[
Lists Home |
Date Index |
Thread Index
]
> First question: Are you prepared to put pullax into the public domain? If
> so it may be a good starting point for the pull-API that John is
> suggesting.
I have no desire to retain any intellectual property rights to pullax.
However, it is not entirely clear to me that the public domain is the best
place for a "standard" API. It might be better to assign the copyright to a
suitable organization (e.g. OASIS, Sun) to ensure appropriate change
control. However, if the consensus is that public domain is best, I am
happy to go along with that. Currently I'm using the BSD copyright, which
is about the most liberal open source license. In my experience, the BSD
license is generally more acceptable than public domain. Some
organizations find the absence of a copyright holder (as is the case with
public domain code) unsettling; public domain also provides no protection
from removal of no warranty information or from use of the author's
organization in advertising.
> Second, I followed your invitation to look at the JavaDoc on your web site
> [1]. I haven't had a chance to look at it in detail, but one of the first
> things I noticed was the XmlInputSource class [2]. I don't understand
> what this class is supposed to achieve as it doesn't have any methods. I
> see it has three sub-classes, each one offering a subset of a SAX
> InputSource - but without a common interface how can a parser use a
> XmlInputSource? Unless I'm mistaken it will have to cast it into one of
> the known sub-classes, which isn't very attractive. Also, why is it a
> class rather than an interface?
Let me explain what I'm trying to achieve. I want to allow the input to
the scanner to be specified in one of three ways:
1) in the same way as in an entity declaration, using a system identifier,
a base URI to be used to resolve the system identifier into an absolute URI
if the system identifier is relative, and, optionally, a public identifier
(this corresponds to the XmlExternalId class)

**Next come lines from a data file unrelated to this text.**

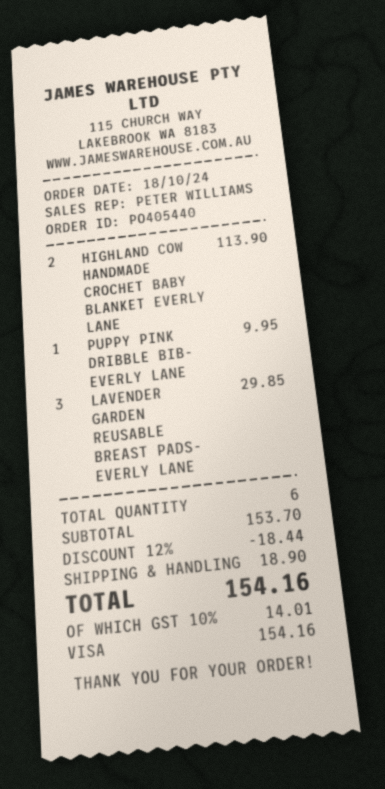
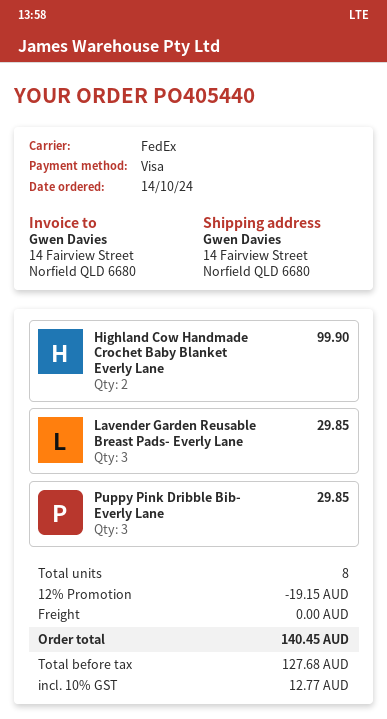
order date: 2024-10-18 -> 2024-10-14
HIGHLAND COW HANDMADE CROCHET BABY BLANKET EVERLY LANE: 2 for 113.90 -> 2 for 99.90
PUPPY PINK DRIBBLE BIB- EVERLY LANE: 1 for 9.95 -> 3 for 29.85
total quantity: 6 -> 8
discount: 12% = 18.44 -> 12% = 19.15
shipping: 18.90 -> 0.00
tax: 10% = 14.01 -> 10% = 12.77
total: 154.16 -> 140.45

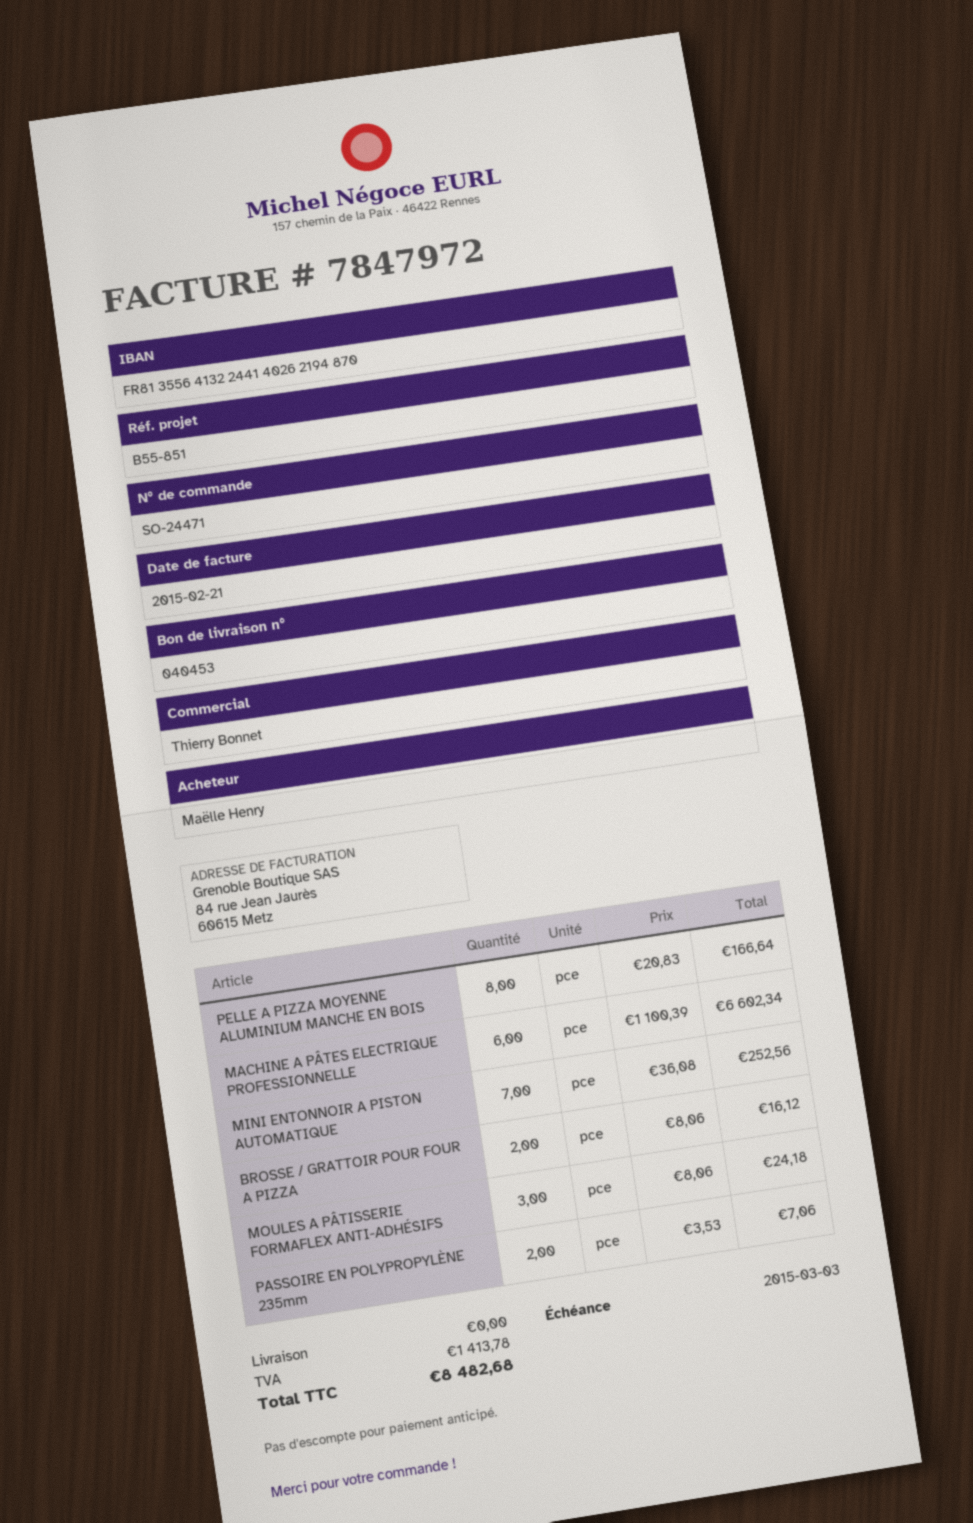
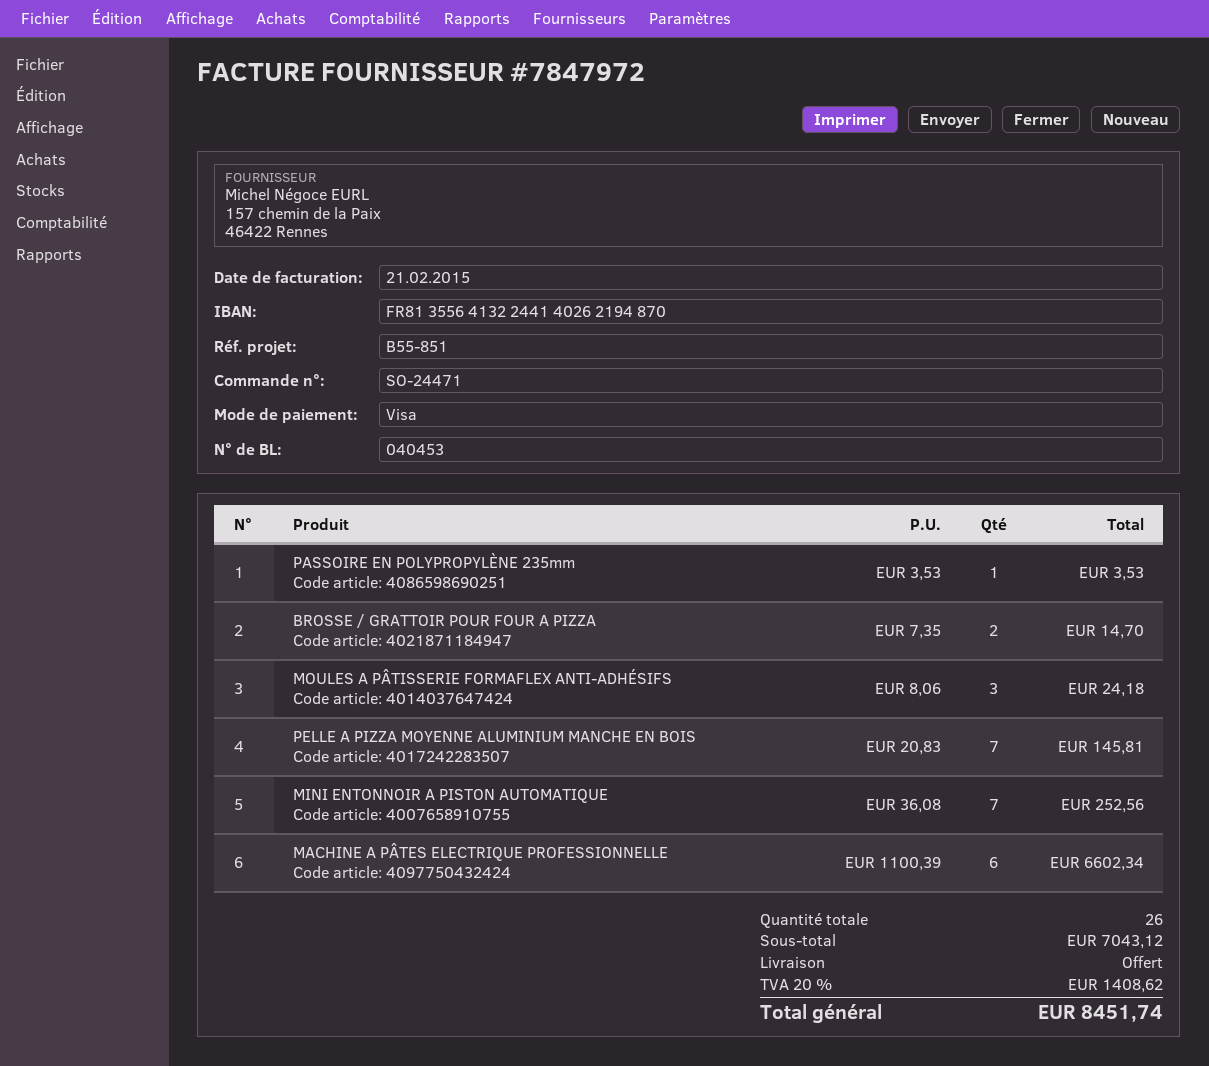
PELLE A PIZZA MOYENNE ALUMINIUM MANCHE EN BOIS: 8 x 20.83 = 166.64 -> 7 x 20.83 = 145.81
BROSSE / GRATTOIR POUR FOUR A PIZZA: 2 x 8.06 = 16.12 -> 2 x 7.35 = 14.70
PASSOIRE EN POLYPROPYLÈNE 235mm: 2 x 3.53 = 7.06 -> 1 x 3.53 = 3.53
tax: 1413.78 -> 1408.62
total: 8482.68 -> 8451.74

2) as an InputStream, optionally with a URI specifying the URI from which
the InputStream was retrieved which will serve as the base URI of relative
URIs occurring in that entity (in the absence of xml:base attributes), and
optionally with an encoding to be used (if missing, the encoding is
autodetected) (this corresponds to the XmlInputStreamInputSource class)
3) as a Reader, optionally with a URI specifying the URI from which the
Reader was retrieved which will serve as the base URI of relative URIs
occurring in that entity (in the absence of xml:base attributes), and
optionally with an encoding to supply the [character encoding scheme]
infoset property of the document info item (this corresponds to the
XmlReaderInputSource class)
Also I want the entity resolver to be able to return one of these three
kinds of thing.
I don't like combining these three different kinds of thing into one class,
because I think it makes the semantics less crisp.
The key to the current design is that XmlInputSource has a constructor with
package level access. This means that the only possible classes that can
derive from XmlInputSource are those in the com.thaiopensource.pullax
package, specifically XmlExternalId, XmlInputStreamInputSource and
XmlReaderInputSource. Thus using the type XmlInputSource is just a trick
to get the union of these three classes; such a type is necessary for
expressing the return value of XmlEntityResolver.resolve. When a parser
implementation receives an XmlInputSource it will have to check which of
these three classes it is an instance of, and cast it accordingly.
Admittedly this is a bit icky; I prefer APIs not to require clients to
cast. In mitigation I would plead that it's the parser implementor rather
that the parser user who is being forced to cast. One possibility would be
to add
XmlExternalId toExternalId();
XmlInputStreamInputSource toInputStreamInputSource();
XmlReaderInputSource toReaderInputSource();
methods to XmlInputSource where exactly one of these would return a
non-null value. For a C++ interface I would certainly prefer to have those
methods rather than rely on RTTI, but for Java it's not clear to me that
it's worth adding them.
James
|